◆ Data extracts:
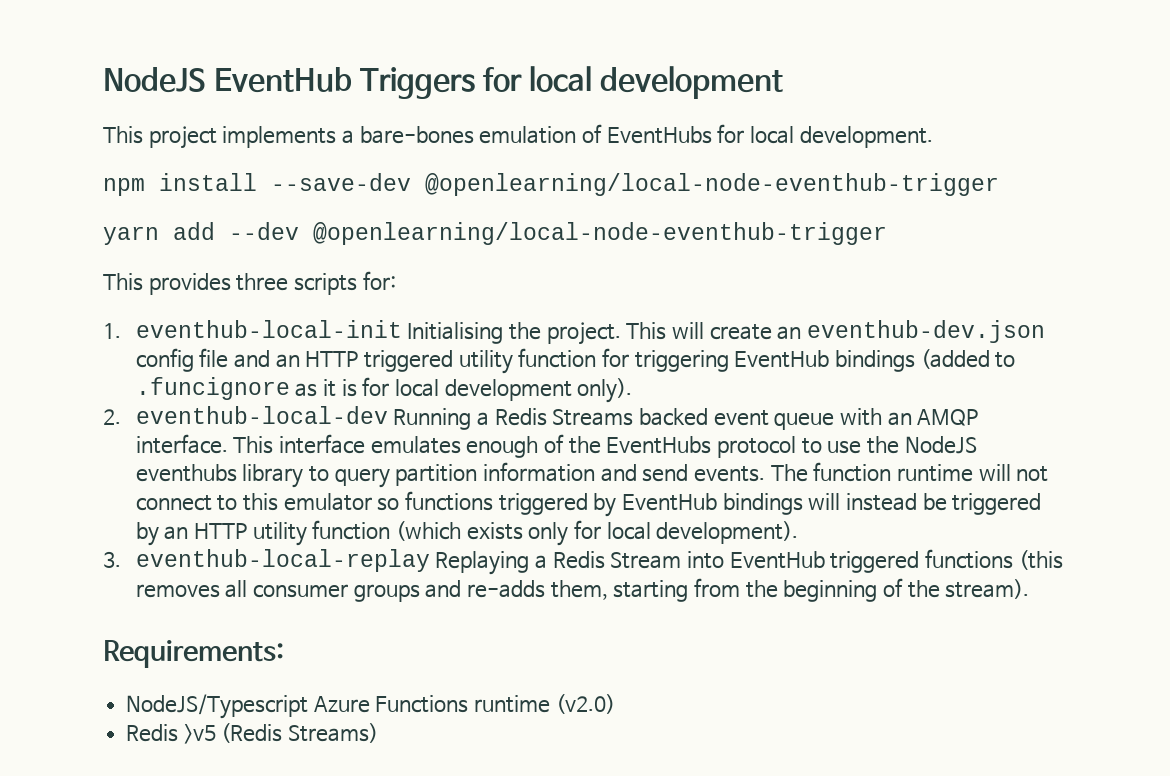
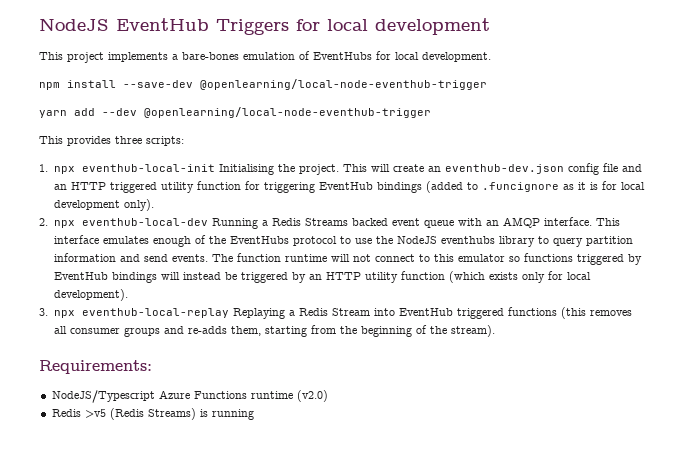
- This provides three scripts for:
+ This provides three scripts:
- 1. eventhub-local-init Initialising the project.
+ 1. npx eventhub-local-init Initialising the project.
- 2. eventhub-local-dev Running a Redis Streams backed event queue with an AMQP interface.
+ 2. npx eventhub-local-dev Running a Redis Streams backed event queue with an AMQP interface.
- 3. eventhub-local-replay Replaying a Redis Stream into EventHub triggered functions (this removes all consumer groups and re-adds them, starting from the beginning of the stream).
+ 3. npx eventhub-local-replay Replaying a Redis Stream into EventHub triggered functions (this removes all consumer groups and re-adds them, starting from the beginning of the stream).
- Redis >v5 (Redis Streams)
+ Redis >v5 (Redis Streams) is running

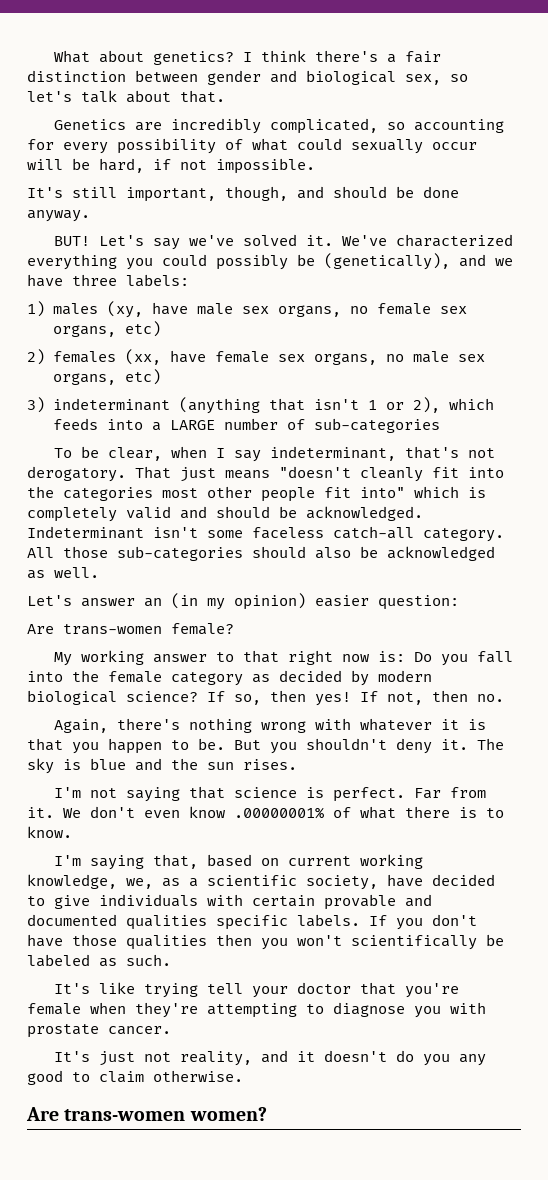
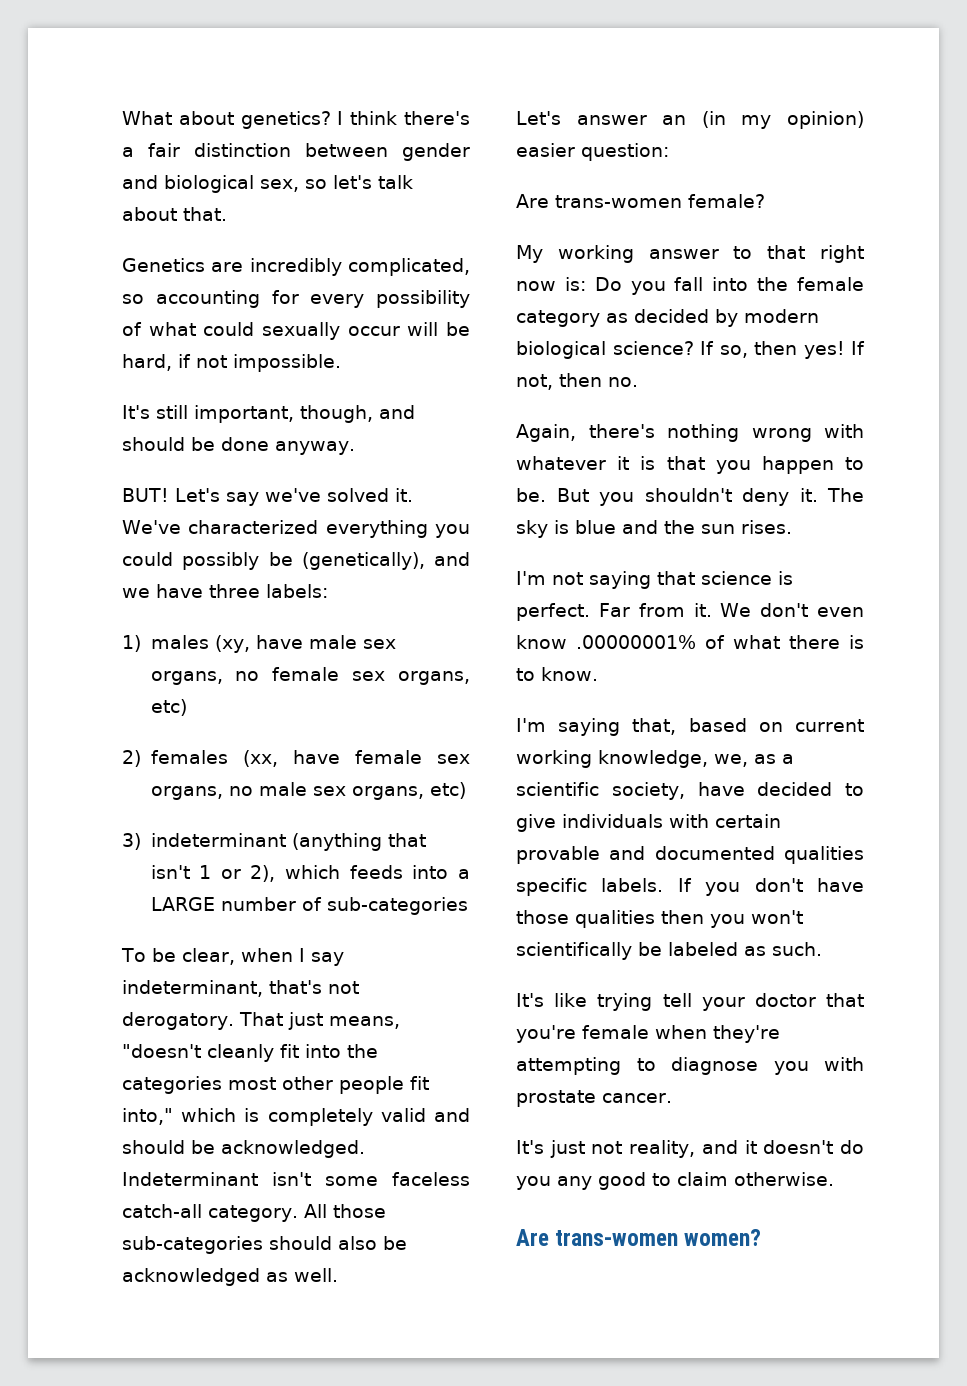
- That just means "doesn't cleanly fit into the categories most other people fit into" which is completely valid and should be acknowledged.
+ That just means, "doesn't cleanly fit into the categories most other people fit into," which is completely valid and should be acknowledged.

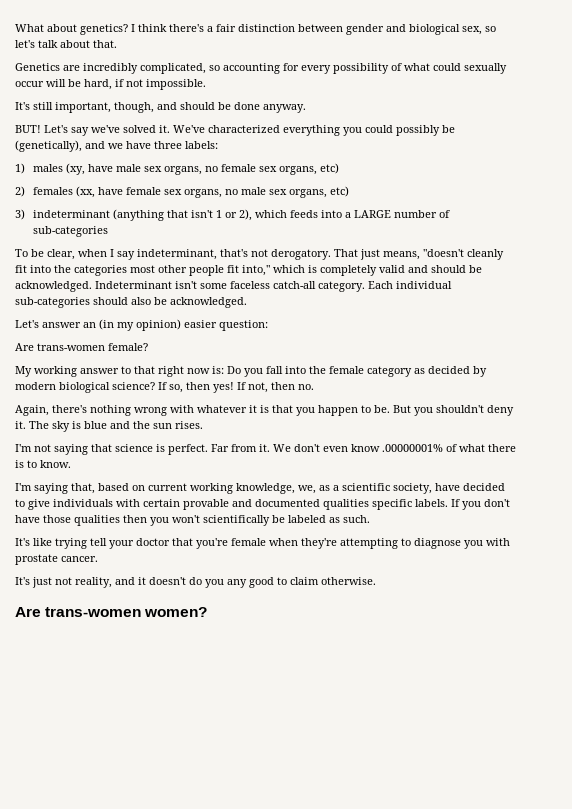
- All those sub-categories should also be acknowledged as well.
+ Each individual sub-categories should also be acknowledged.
--
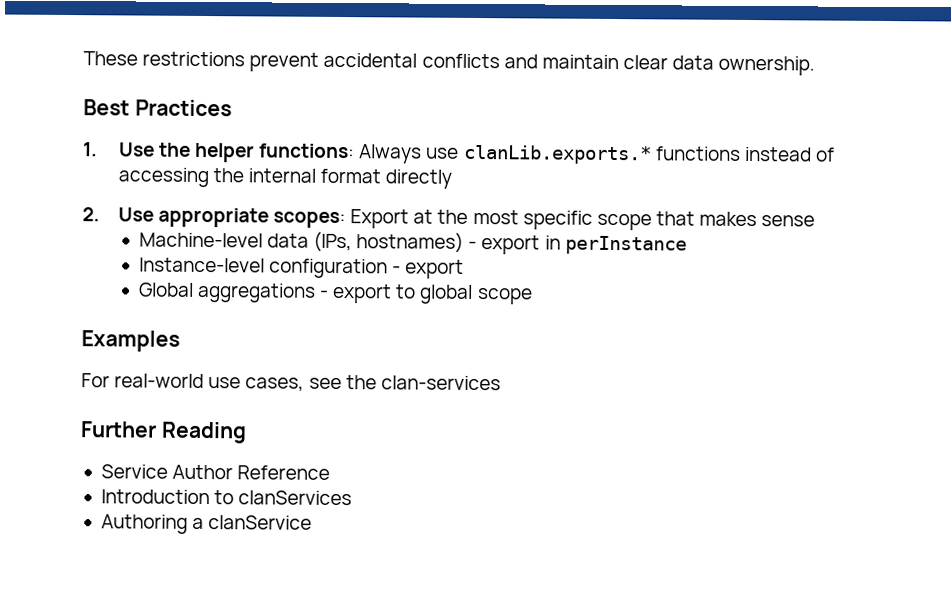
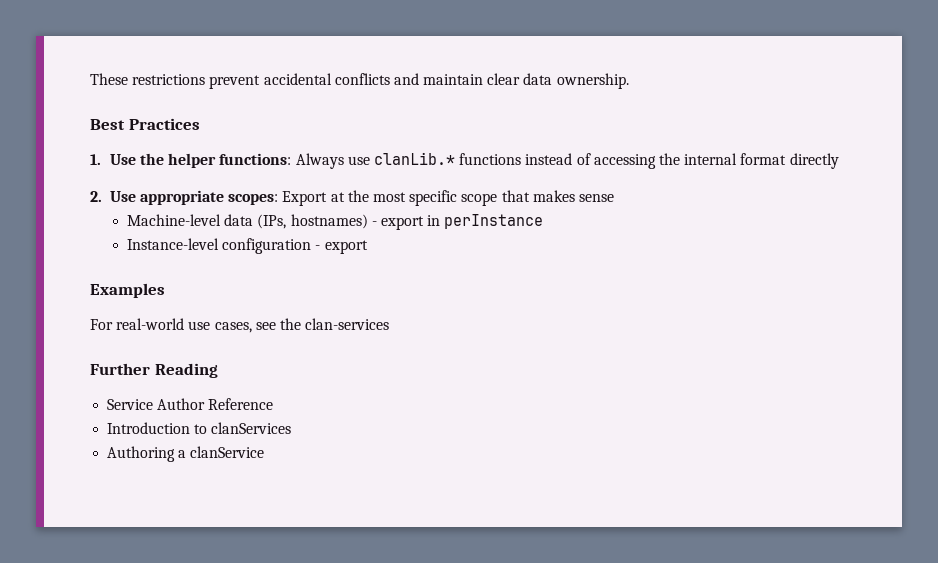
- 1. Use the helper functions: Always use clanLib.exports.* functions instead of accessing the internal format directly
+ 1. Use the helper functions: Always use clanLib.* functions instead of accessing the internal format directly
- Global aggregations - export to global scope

◆ Exercise objective:
Only one part of the material above is wanted: the lines from the one with "- 3. eventhub-local-replay" up to and including the one with "also be acknowledged.". Please copy them exactly, pictures left out.

◆ Answer to this exercise:
- 3. eventhub-local-replay Replaying a Redis Stream into EventHub triggered functions (this removes all consumer groups and re-adds them, starting from the beginning of the stream).
+ 3. npx eventhub-local-replay Replaying a Redis Stream into EventHub triggered functions (this removes all consumer groups and re-adds them, starting from the beginning of the stream).
- Redis >v5 (Redis Streams)
+ Redis >v5 (Redis Streams) is running

- That just means "doesn't cleanly fit into the categories most other people fit into" which is completely valid and should be acknowledged.
+ That just means, "doesn't cleanly fit into the categories most other people fit into," which is completely valid and should be acknowledged.

- All those sub-categories should also be acknowledged as well.
+ Each individual sub-categories should also be acknowledged.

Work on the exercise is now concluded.